‘Tis the season.
As the summer temperatures rise, so to do the blockbuster, often miscast NBA trade rumors.
ESPN’s Chad Ford proposed a three-team deal involving New York, Cleveland and the Suns. The Knicks would send Carmelo Anthony and former Sun Robin Lopez to the Cavaliers. The Cavs would ship Kyrie Irving, Kevin Love, Mo Williams and Sasha Kaun to Phoenix. The Suns would trade Eric Bledsoe to Cleveland; Brandon Knight, Archie Goodwin, Alex Len, P.J. Tucker and the 4th and 13th picks in next week’s draft to the Knicks.
Got that?
“It just sounds too fantastic to believe,” ESPN NBA Front Office Insider Amin Elhasson told Sports360AZ.com’s Brad Cesmat during a phone interview Wednesday morning. “There are just too many big name players, too many moving parts for this to be palatable.”

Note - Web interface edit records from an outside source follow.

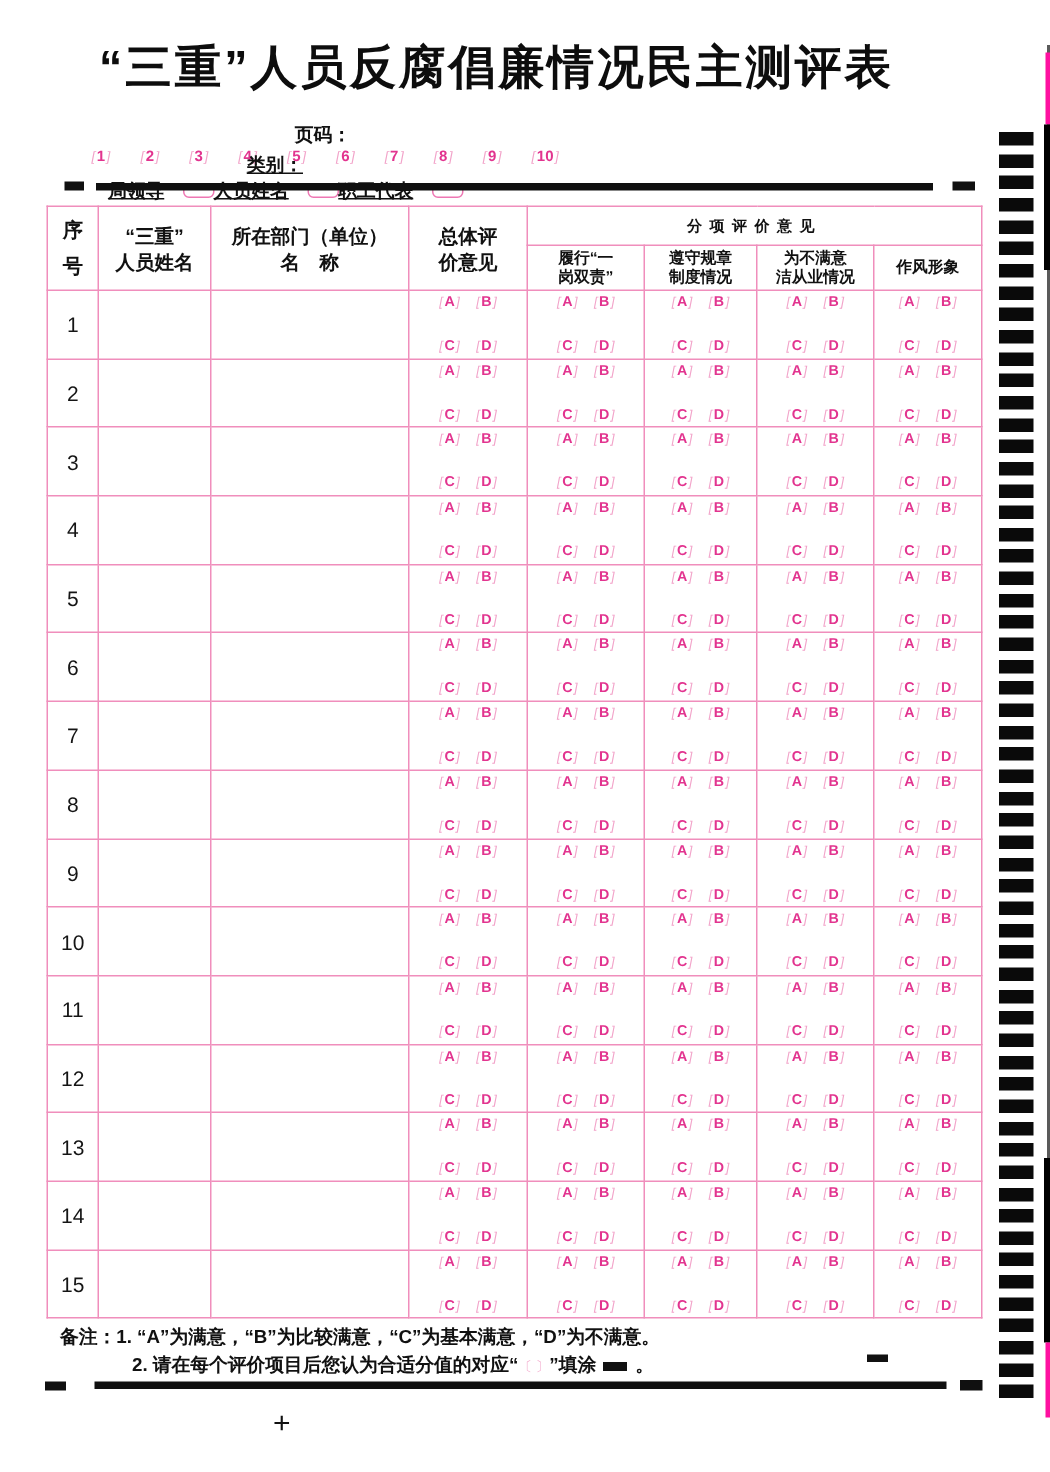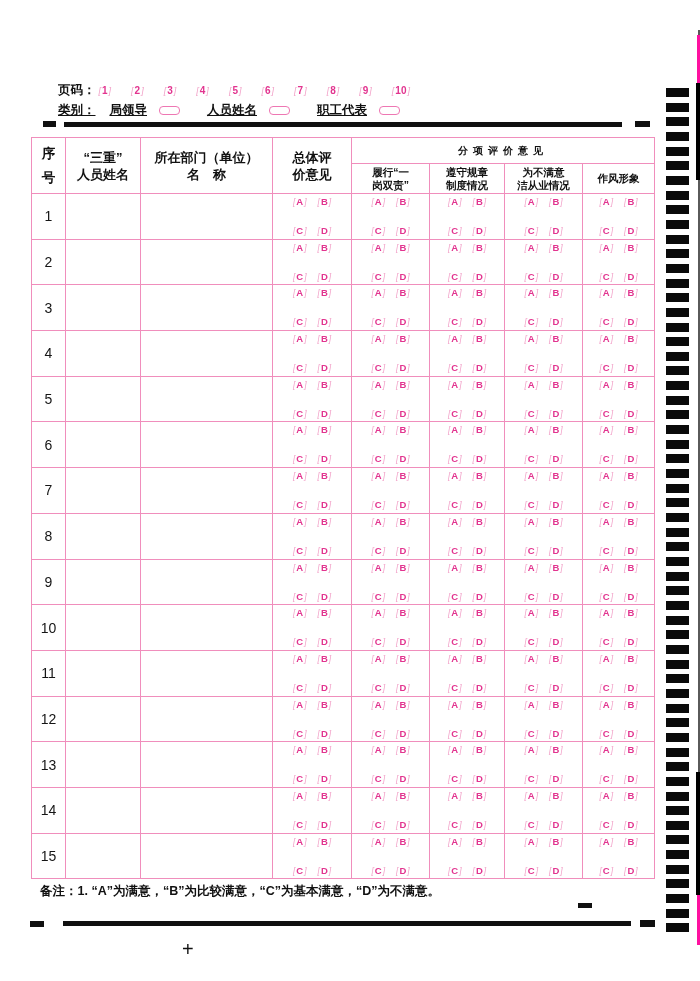--- a/index.html
+++ b/index.html
@@ -85,6 +85,7 @@
 
 <div class="page">
 
+  <div class="title">“三重”人员反腐倡廉情况民主测评表</div>
 
   <div class="meta-row page-row">
     <span class="meta-label">页码：</span>

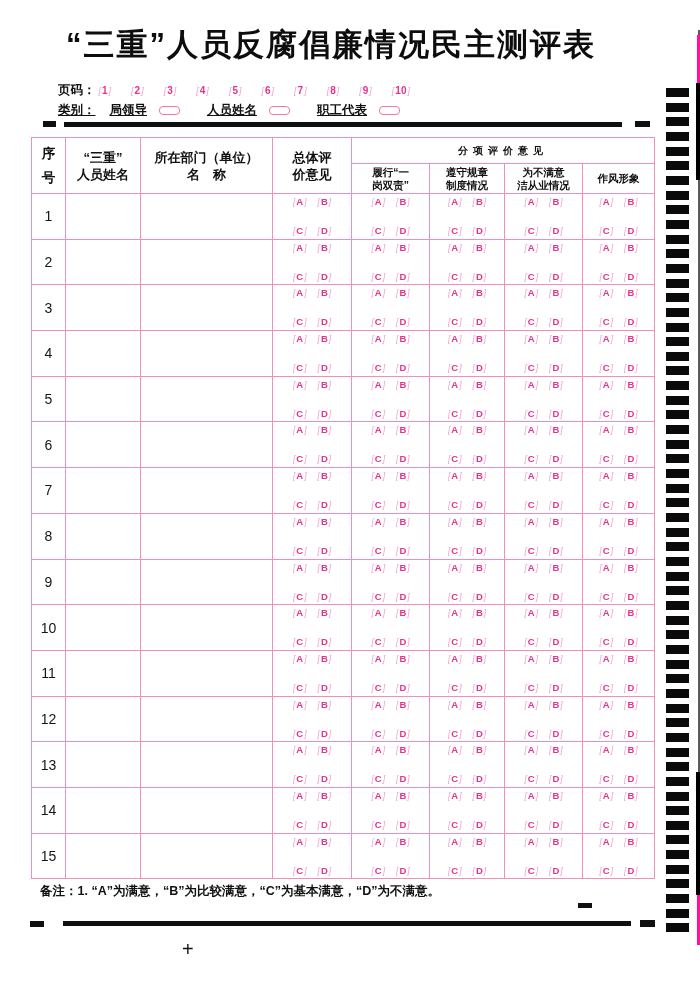--- a/index.html
+++ b/index.html
@@ -11,7 +11,7 @@
          font-size:31px;font-weight:bold;letter-spacing:2px;color:#0d0d0d;}
 
   
-  .meta-row{position:absolute;left:58px;display:flex;align-items:center;}
+  .meta-row{position:absolute;left:58px;display:flex;align-items:center;flex-direction:column;}
   .meta-label{font-size:12.5px;font-weight:bold;color:#111;white-space:nowrap;}
   .page-row{top:82px;}
   .page-bubbles{display:flex;gap:20px;margin-left:3px;}

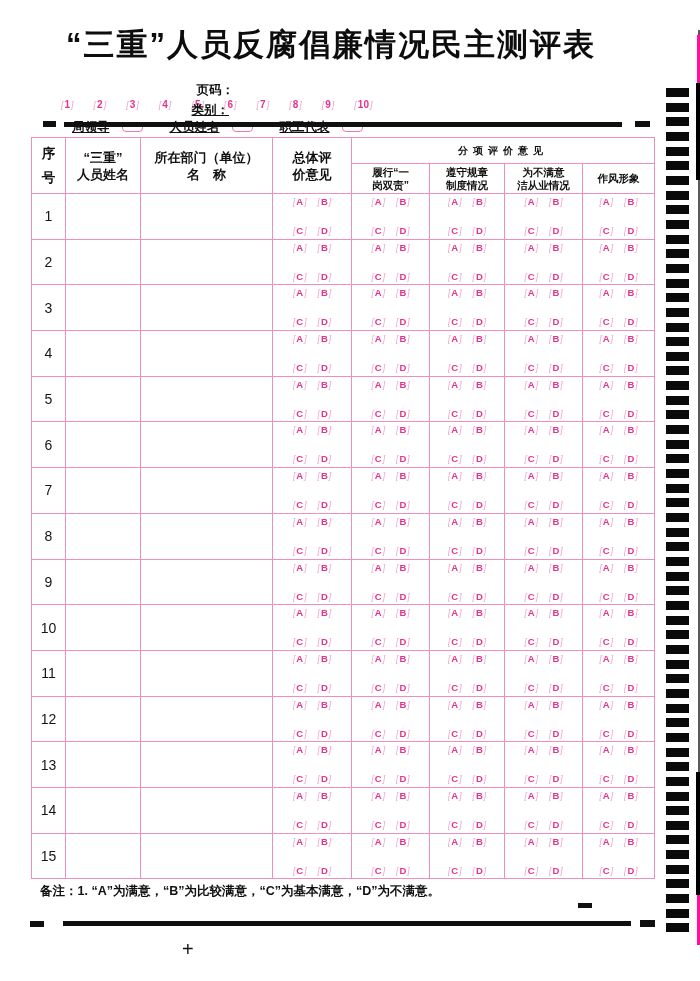--- a/index.html
+++ b/index.html
@@ -18,7 +18,7 @@
   .pbub{font-size:9px;color:#f2a3c9;white-space:nowrap;cursor:pointer;}
   .pbub b{color:#e2348f;font-weight:bold;font-size:10px;padding:0 1px;}
   .cat-row{top:102px;text-decoration:underline;}
-  .cat-items{display:flex;margin-left:14px;gap:27px;align-items:flex-end;}
+  .cat-items{display:flex;margin-left:14px;align-items:flex-end;}
   .cat-item{display:flex;align-items:center;}
   .cat-text{font-size:12.5px;font-weight:bold;color:#111;}
   .cat-box{width:19px;height:7px;border:1.5px solid #ee77b3;border-radius:4px;

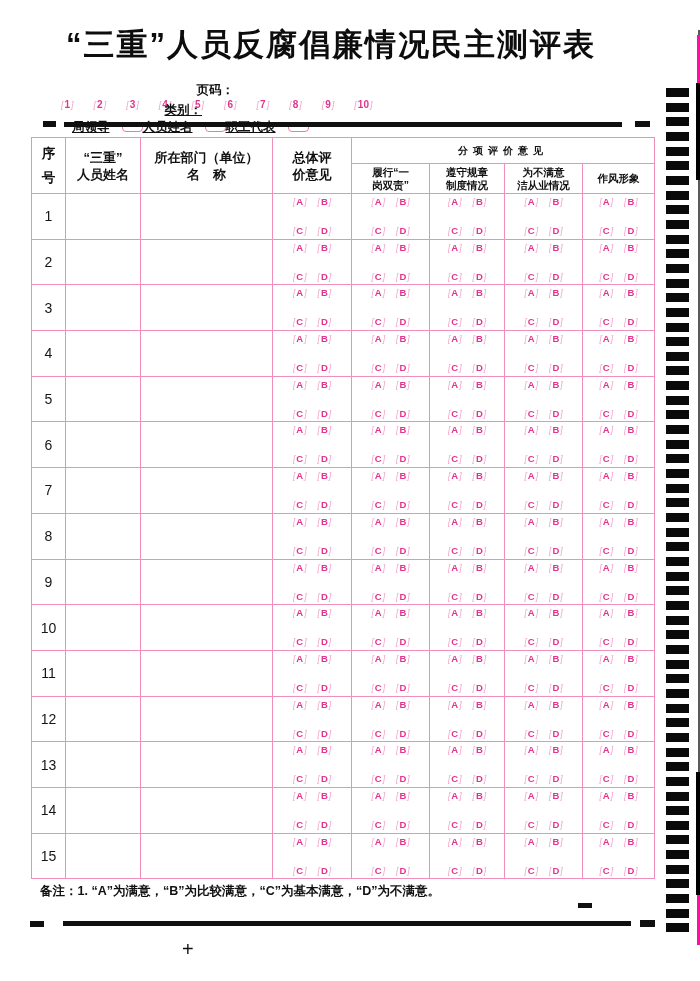--- a/index.html
+++ b/index.html
@@ -1157,6 +1157,7 @@
 
   <div class="notes">
     <div class="note-line1"><span>备注：</span><span>1. “A”为满意，“B”为比较满意，“C”为基本满意，“D”为不满意。</span></div>
+    <div class="note-line2"><span>2. 请在每个评价项目后您认为合适分值的对应“</span><span class="pink-bracket">〔 〕</span><span>”填涂</span><span class="fill-mark"></span><span>。</span></div>
   </div>
   <div class="note2-dash"></div>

Elhasson believes parts of the deal make sense, particularly since Bledsoe and LeBron James are not only friends, but share the same agent in Rich Paul who is based in Cleveland. There’s also new Knicks’ head coach Jeff Hornacek who’s quite familiar with the quartet of players New York would get in return.
But the reality of a trade of this magnitude going through is remote according to the Suns former Assistant Director of Basketball Operations.
“There’s just way too many moving parts there to believe this could happen,” he told Cesmat. “The other thing is Cleveland is really getting the short end of the stick here. They’re giving up two All-Star [type] players…for [Anthony] who’s on the downswing of his career and needs the ball in his hands all the time…this sounds like something that someone dreamt of and it kind of filled in the blanks.”
Elhasson believes Love is somewhat miscast in Cleveland playing with two players (James, Irving) who need the ball the majority of the time and was asked not to focus on rebounding with the Cavs because it “gums up the paint.”
If Phoenix holds on to the fourth and 13th picks there are several different directions General Manager Ryan McDonough could explore.
“If Dragan Bender is on the board at four, then you have to take a look at him there,” Elhasson explained to Cesmat. “At 13 it gets a little more difficult because again, this draft is weird…a guy who might go 13 could also go 25. You never know.”
For now, let the wild rumors continue.